═══ Task inputs

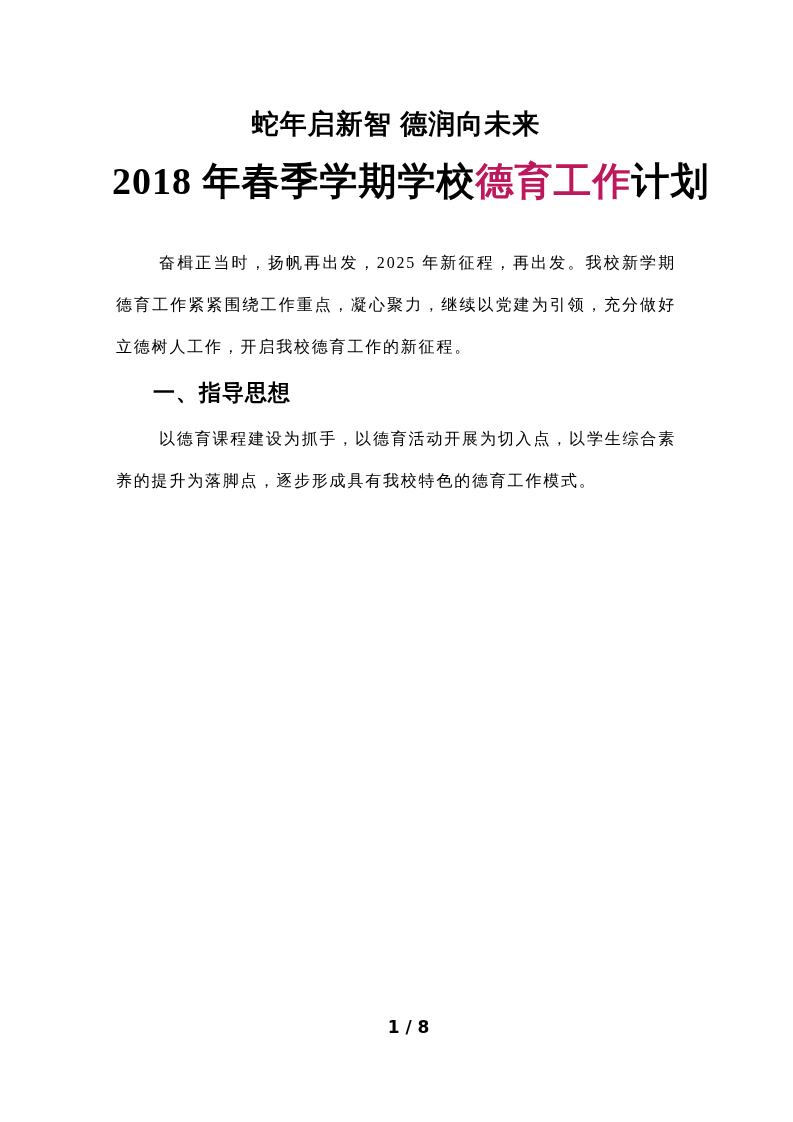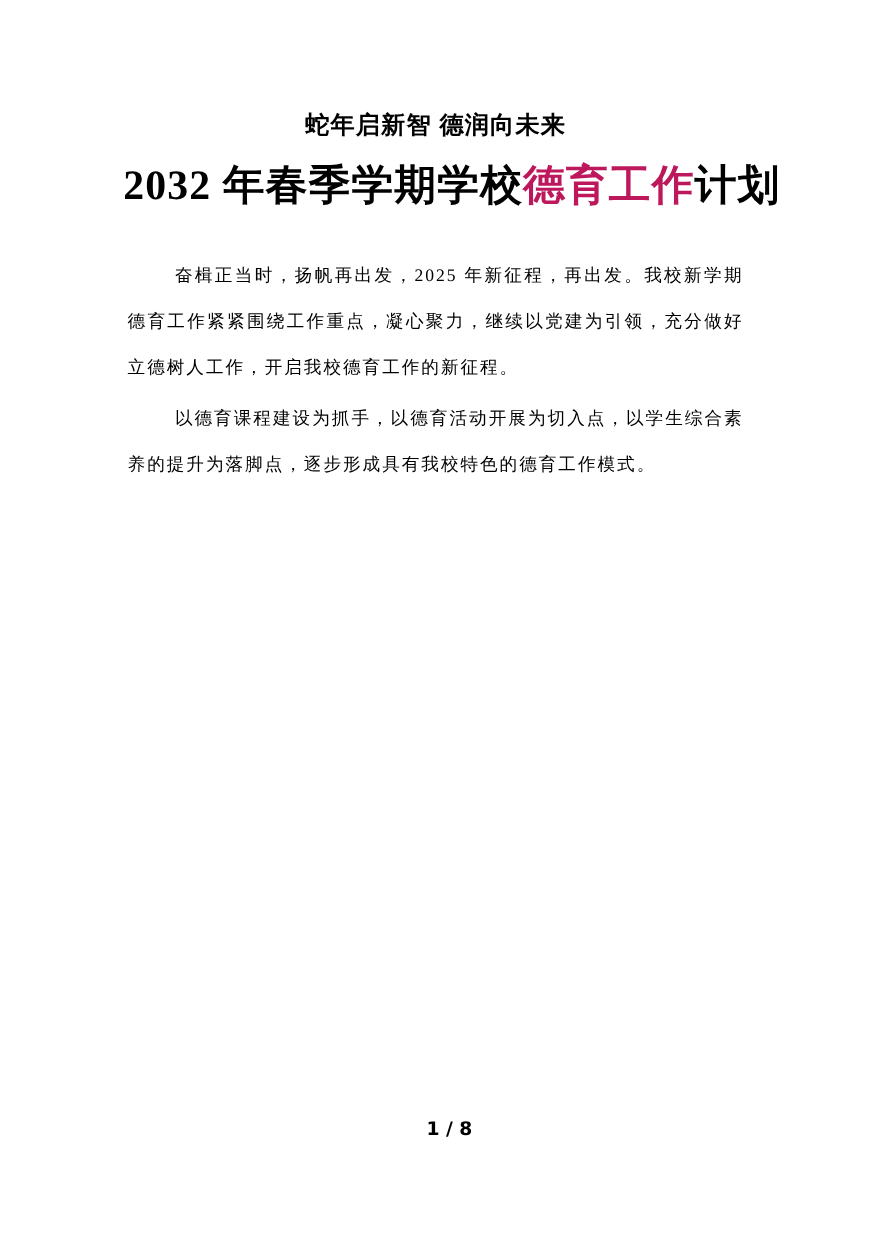--- a/index.html
+++ b/index.html
@@ -23,11 +23,11 @@
     top: 94px;
   }
   .doc-subtitle {
-    margin: 2px;
+    margin: 12px;
     text-align: center;
     font-family: "Liberation Sans", "DejaVu Sans", sans-serif;
     font-weight: bold;
-    font-size: 22px;
+    font-size: 27px;
     line-height: 36px;
     letter-spacing: 1px;
   }

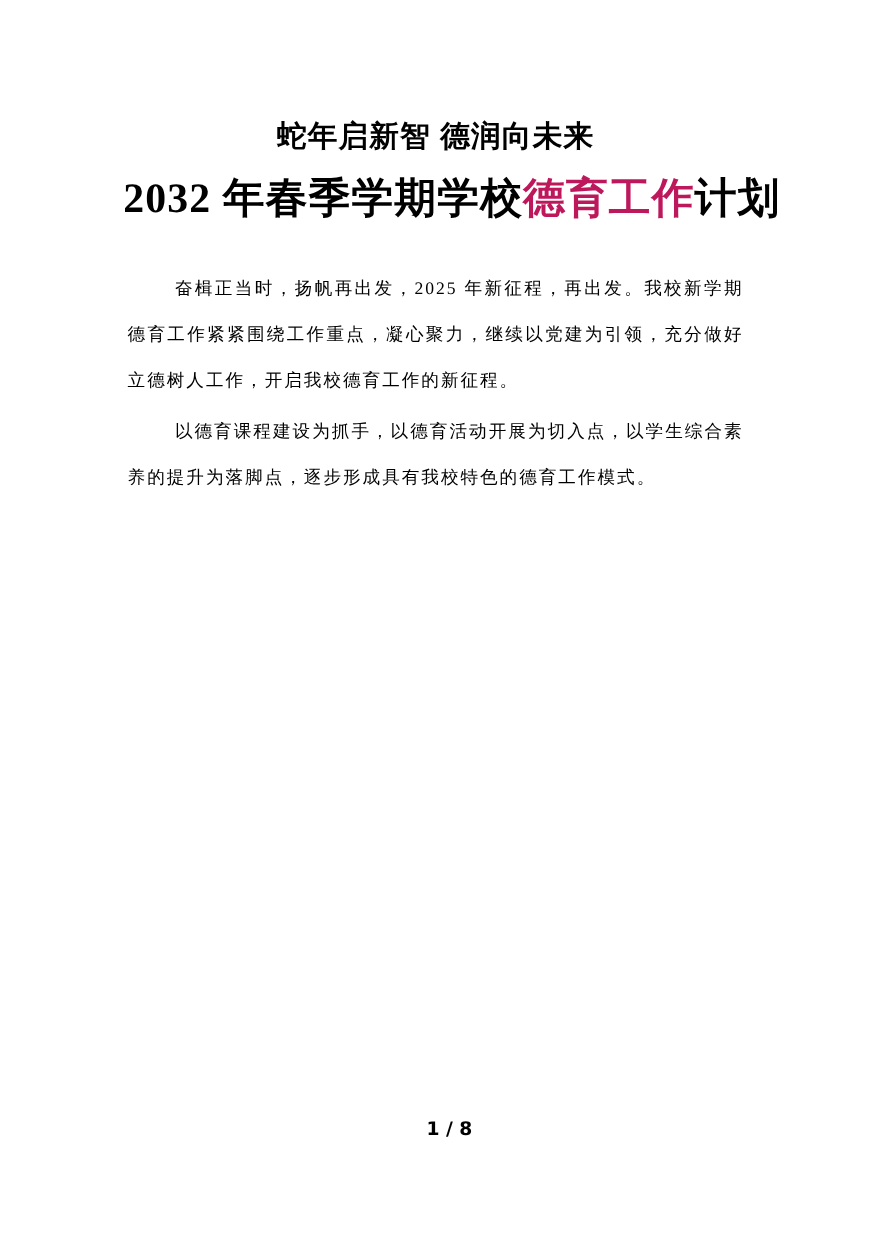--- a/index.html
+++ b/index.html
@@ -87,7 +87,7 @@
 
     <h2 class="doc-subtitle">蛇年启新智 德润向未来</h2>
 
-    <h1 class="doc-title"><span>2032 年春季学期学校</span><span style="color: #be185d;">德育工作</span><span>计划</span></h1>
+    <h1 class="doc-title"><span>2018 年春季学期学校</span><span style="color: #be185d;">德育工作</span><span>计划</span></h1>
 
     <p class="body-para">奋楫正当时，扬帆再出发，2025 年新征程，再出发。我校新学期德育工作紧紧围绕工作重点，凝心聚力，继续以党建为引领，充分做好立德树人工作，开启我校德育工作的新征程。</p>
 

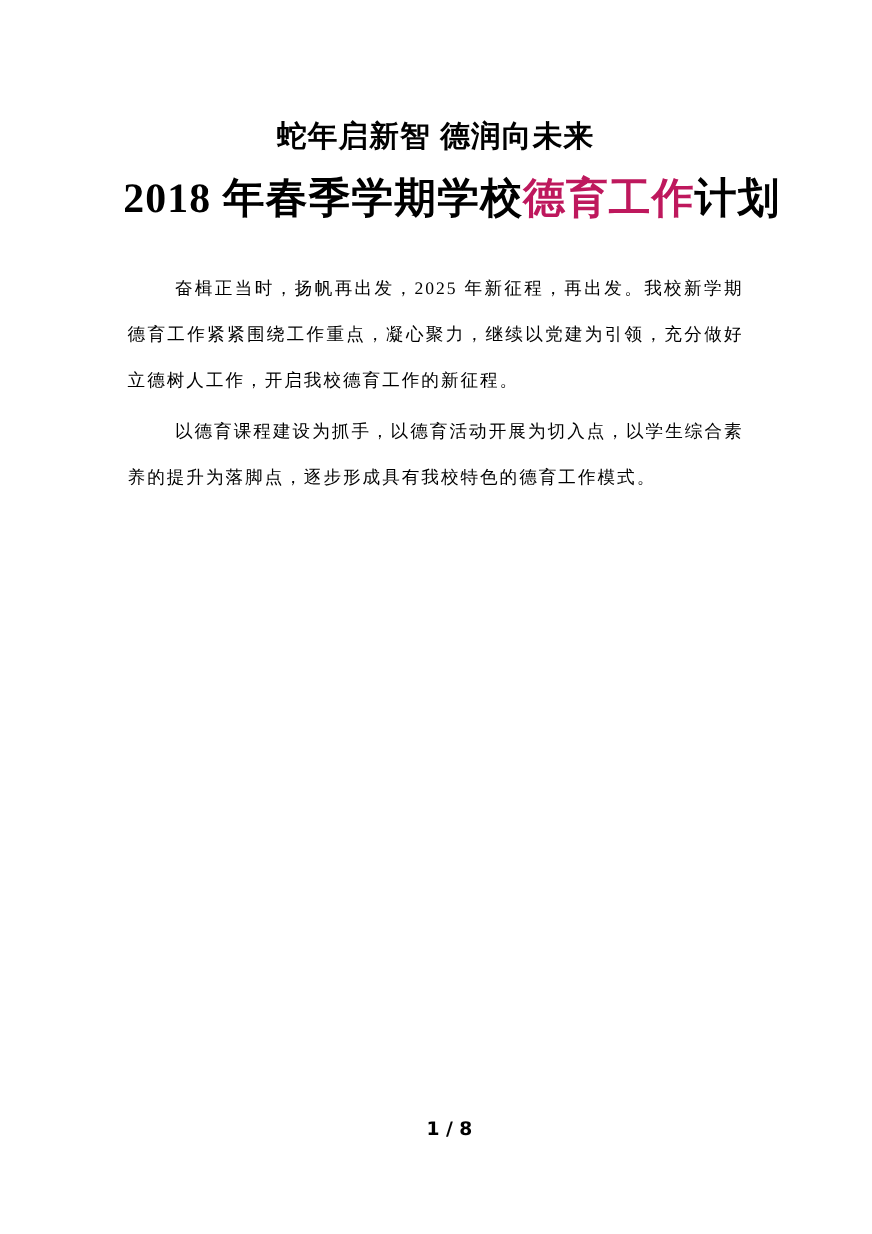--- a/index.html
+++ b/index.html
@@ -91,6 +91,7 @@
 
     <p class="body-para">奋楫正当时，扬帆再出发，2025 年新征程，再出发。我校新学期德育工作紧紧围绕工作重点，凝心聚力，继续以党建为引领，充分做好立德树人工作，开启我校德育工作的新征程。</p>
 
+    <h3 class="section-heading">一、指导思想</h3>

══════

Problem
Give back all the material exactly, with no pictures.

Answer area
--- a/index.html
+++ b/index.html
@@ -23,11 +23,11 @@
     top: 94px;
   }
   .doc-subtitle {
-    margin: 2px;
+    margin: 12px;
     text-align: center;
     font-family: "Liberation Sans", "DejaVu Sans", sans-serif;
     font-weight: bold;
-    font-size: 22px;
+    font-size: 27px;
     line-height: 36px;
     letter-spacing: 1px;
   }

--- a/index.html
+++ b/index.html
@@ -87,7 +87,7 @@
 
     <h2 class="doc-subtitle">蛇年启新智 德润向未来</h2>
 
-    <h1 class="doc-title"><span>2032 年春季学期学校</span><span style="color: #be185d;">德育工作</span><span>计划</span></h1>
+    <h1 class="doc-title"><span>2018 年春季学期学校</span><span style="color: #be185d;">德育工作</span><span>计划</span></h1>
 
     <p class="body-para">奋楫正当时，扬帆再出发，2025 年新征程，再出发。我校新学期德育工作紧紧围绕工作重点，凝心聚力，继续以党建为引领，充分做好立德树人工作，开启我校德育工作的新征程。</p>
 

--- a/index.html
+++ b/index.html
@@ -91,6 +91,7 @@
 
     <p class="body-para">奋楫正当时，扬帆再出发，2025 年新征程，再出发。我校新学期德育工作紧紧围绕工作重点，凝心聚力，继续以党建为引领，充分做好立德树人工作，开启我校德育工作的新征程。</p>
 
+    <h3 class="section-heading">一、指导思想</h3>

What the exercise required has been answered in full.